Exercise —
Make an exact copy of the lines from the one holding "- python test_samples.py" through the last line of the material, and output nothing else.

____ Task inputs

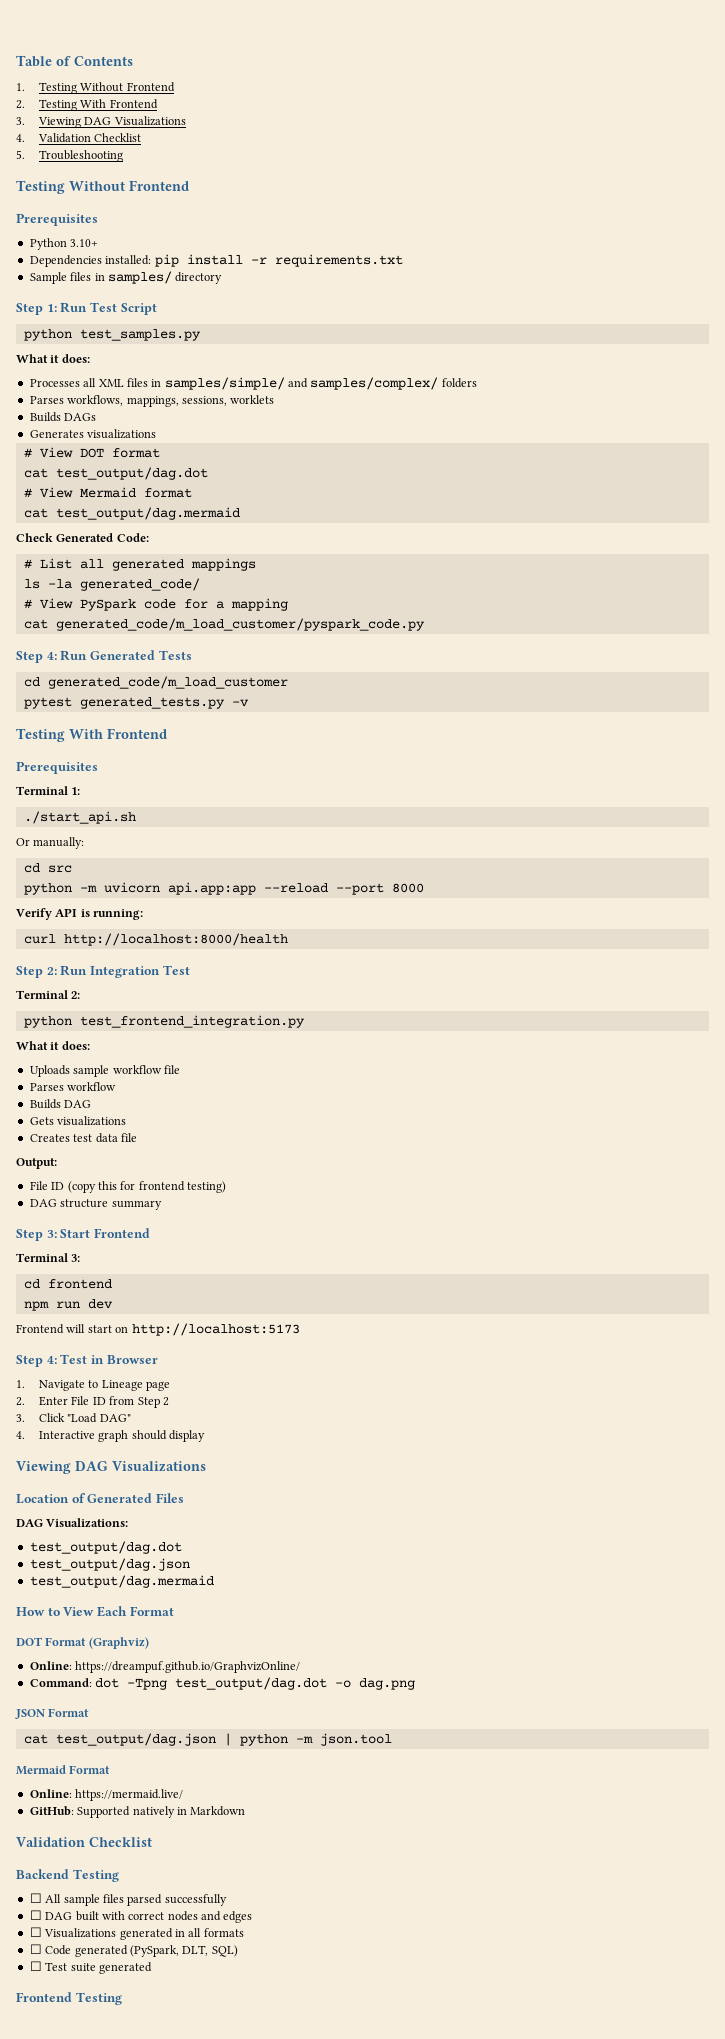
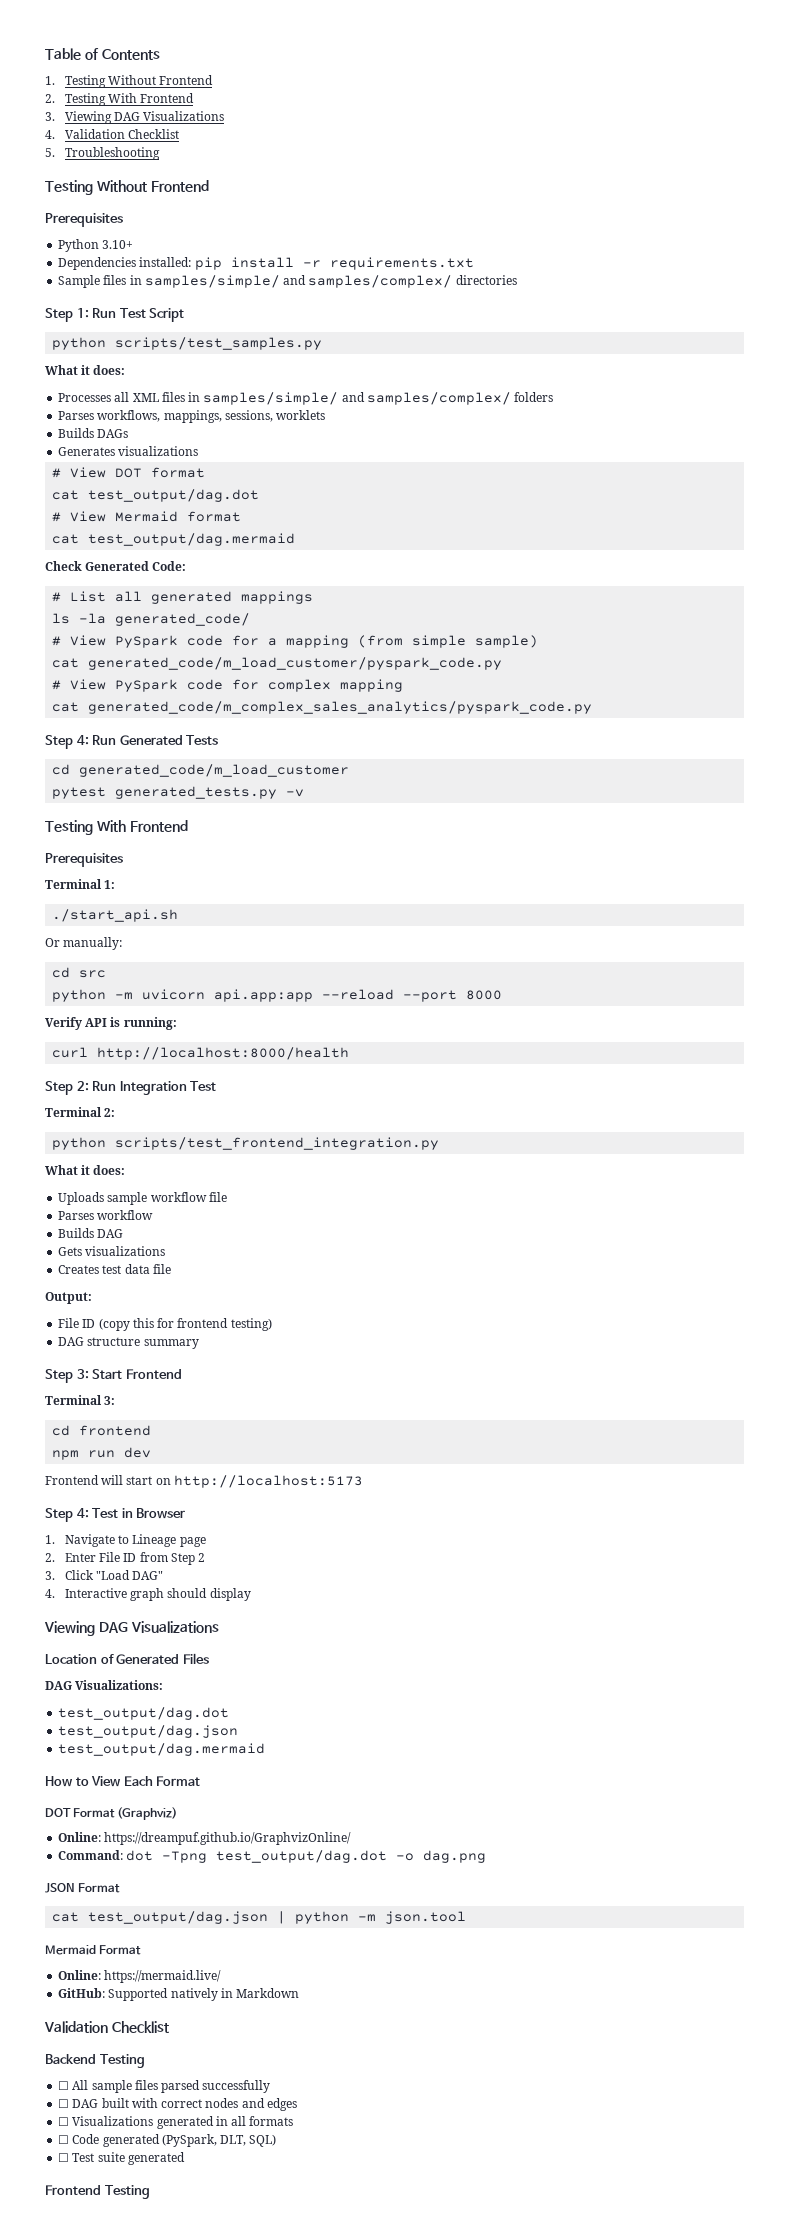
- Sample files in samples/ directory
+ Sample files in samples/simple/ and samples/complex/ directories
- python test_samples.py
+ python scripts/test_samples.py
- # View PySpark code for a mapping
+ # View PySpark code for a mapping (from simple sample)
+ # View PySpark code for complex mapping
+ cat generated_code/m_complex_sales_analytics/pyspark_code.py
- python test_frontend_integration.py
+ python scripts/test_frontend_integration.py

________

Response —
- python test_samples.py
+ python scripts/test_samples.py
- # View PySpark code for a mapping
+ # View PySpark code for a mapping (from simple sample)
+ # View PySpark code for complex mapping
+ cat generated_code/m_complex_sales_analytics/pyspark_code.py
- python test_frontend_integration.py
+ python scripts/test_frontend_integration.py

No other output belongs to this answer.